**PROMPT:** After reading each line of the entries, give the number of lines that contain "checkbox" and nothing else.

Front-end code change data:

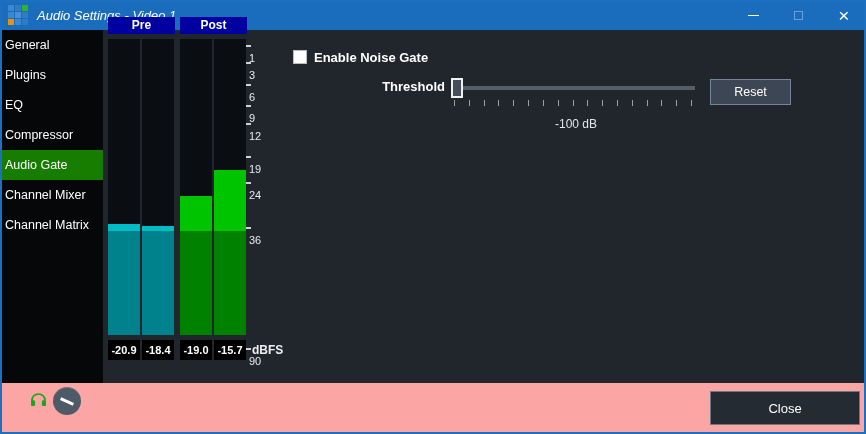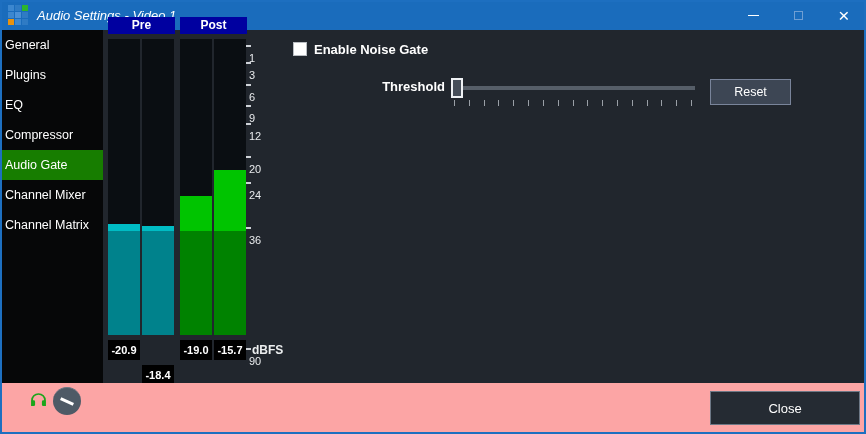--- a/index.html
+++ b/index.html
@@ -23,21 +23,21 @@
   .meter-panel{position:absolute;left:106px;top:13px;width:185px;height:350px;}
   .m-header{position:absolute;top:2px;height:17px;width:67px;background:#0000a0;color:#fff;font-size:12px;font-weight:bold;text-align:center;line-height:17px;}
   .meter-col{position:absolute;top:24px;width:32px;height:296px;background:#0a0e12;overflow:hidden;}
   .meter-col .seg{position:absolute;left:0;width:100%;}
   .val-box{position:absolute;top:325px;height:20px;width:32px;background:#000;color:#fff;font-size:11px;font-weight:bold;text-align:center;line-height:20px;}
   .unit-label{position:absolute;top:325px;left:144px;height:20px;color:#eceeef;font-size:12px;font-weight:bold;line-height:20px;}
   .scale-item{position:absolute;left:141px;}
   .scale-item .tick{position:absolute;left:-3px;top:-3px;width:5px;height:2px;background:#cfd3d8;}
   .scale-item .num{color:#e8eaec;font-size:11px;}
   
-  .enable-row{position:absolute;left:291px;top:40px;display:flex;}
+  .enable-row{position:absolute;left:291px;top:48px;display:flex;}
   .checkbox{width:14px;height:14px;background:#fff;border:1px solid #b9bdc2;cursor:pointer;}
   .enable-label{color:#fff;font-size:13px;font-weight:bold;margin-left:7px;white-space:nowrap;}
   .threshold-label{position:absolute;left:340px;top:77px;width:103px;text-align:right;color:#fff;font-size:13px;font-weight:bold;}
   .slider-track{position:absolute;left:451px;top:84px;width:242px;height:4px;background:#565e68;cursor:pointer;}
   .slider-thumb{position:absolute;left:449px;top:76px;width:12px;height:20px;background:#464e59;border:2px solid #eef1f4;cursor:pointer;}
   .slider-ticks{position:absolute;left:452px;top:98px;width:238px;height:6px;display:flex;justify-content:space-between;}
   .slider-ticks i{width:1px;height:6px;background:#9aa0a7;}
   .threshold-value{position:absolute;left:494px;top:115px;width:160px;text-align:center;color:#e2e5e8;font-size:12px;}
   .reset-btn{position:absolute;left:708px;top:77px;width:81px;height:26px;background:#3d4654;border:1px solid #79849a;color:#fff;font-size:12.5px;display:flex;align-items:center;justify-content:center;cursor:pointer;}
   
@@ -94,37 +94,37 @@
     <div class="unit-label">dBFS</div>
   <div class="meter-col" style="left: 0px;">
         <div class="seg" style="top: 185px; height: 7px; background: rgb(0, 188, 196);"></div>
         <div class="seg" style="top: 192px; height: 104px; background: rgb(0, 130, 140);"></div>
       </div>
       <div class="val-box" style="left: 0px;">-20.9</div>
       <div class="meter-col" style="left: 34px;">
         <div class="seg" style="top: 187px; height: 5px; background: rgb(0, 188, 196);"></div>
         <div class="seg" style="top: 192px; height: 104px; background: rgb(0, 130, 140);"></div>
       </div>
-      <div class="val-box" style="left: 34px; margin-top: 25px;">-18.4</div>
+      <div class="val-box" style="left: 34px;">-18.4</div>
       <div class="meter-col" style="left: 72px;">
         <div class="seg" style="top: 157px; height: 35px; background: rgb(0, 196, 0);"></div>
         <div class="seg" style="top: 192px; height: 104px; background: rgb(0, 130, 0);"></div>
       </div>
       <div class="val-box" style="left: 72px;">-19.0</div>
       <div class="meter-col" style="left: 106px;">
         <div class="seg" style="top: 131px; height: 61px; background: rgb(0, 196, 0);"></div>
         <div class="seg" style="top: 192px; height: 104px; background: rgb(0, 130, 0);"></div>
       </div>
       <div class="val-box" style="left: 106px;">-15.7</div>
       <div class="scale-item" style="top: 33px;"><span class="tick"></span><span class="num">1</span></div>
       <div class="scale-item" style="top: 50px;"><span class="tick"></span><span class="num">3</span></div>
       <div class="scale-item" style="top: 72px;"><span class="tick"></span><span class="num">6</span></div>
       <div class="scale-item" style="top: 93px;"><span class="tick"></span><span class="num">9</span></div>
       <div class="scale-item" style="top: 111px;"><span class="tick"></span><span class="num">12</span></div>
-      <div class="scale-item" style="top: 144px;"><span class="tick"></span><span class="num">20</span></div>
+      <div class="scale-item" style="top: 144px;"><span class="tick"></span><span class="num">19</span></div>
       <div class="scale-item" style="top: 170px;"><span class="tick"></span><span class="num">24</span></div>
       <div class="scale-item" style="top: 215px;"><span class="tick"></span><span class="num">36</span></div>
       <div class="scale-item" style="top: 296px; margin-top: 40px;"><span class="tick"></span><span class="num">90</span></div>
     </div>
 
   <div class="enable-row">
     <div class="checkbox"></div>
     <span class="enable-label">Enable Noise Gate</span>
   </div>
 
@@ -143,20 +143,21 @@
       <i></i>
       <i></i>
       <i></i>
       <i></i>
       <i></i>
       <i></i>
       <i></i>
       <i></i>
       <i></i>
     </div>
+  <div class="threshold-value">-100 dB</div>
   <div class="reset-btn">Reset</div>
 
   <div class="footer">
     <svg class="hp-icon" viewBox="0 0 24 24">
       <path d="M12 2.5a8.5 8.5 0 0 0-8.5 8.5v6.2h3a1.6 1.6 0 0 0 1.6-1.6v-3.4a1.6 1.6 0 0 0-1.6-1.6h-.9a6.4 6.4 0 0 1 12.8 0h-.9a1.6 1.6 0 0 0-1.6 1.6v3.4a1.6 1.6 0 0 0 1.6 1.6h3V11A8.5 8.5 0 0 0 12 2.5z" fill="#1ba51b"></path>
     </svg>
     <div class="knob">
       <div class="pointer"></div>
     </div>
     <div class="close-btn">Close</div>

**REPLY:** 2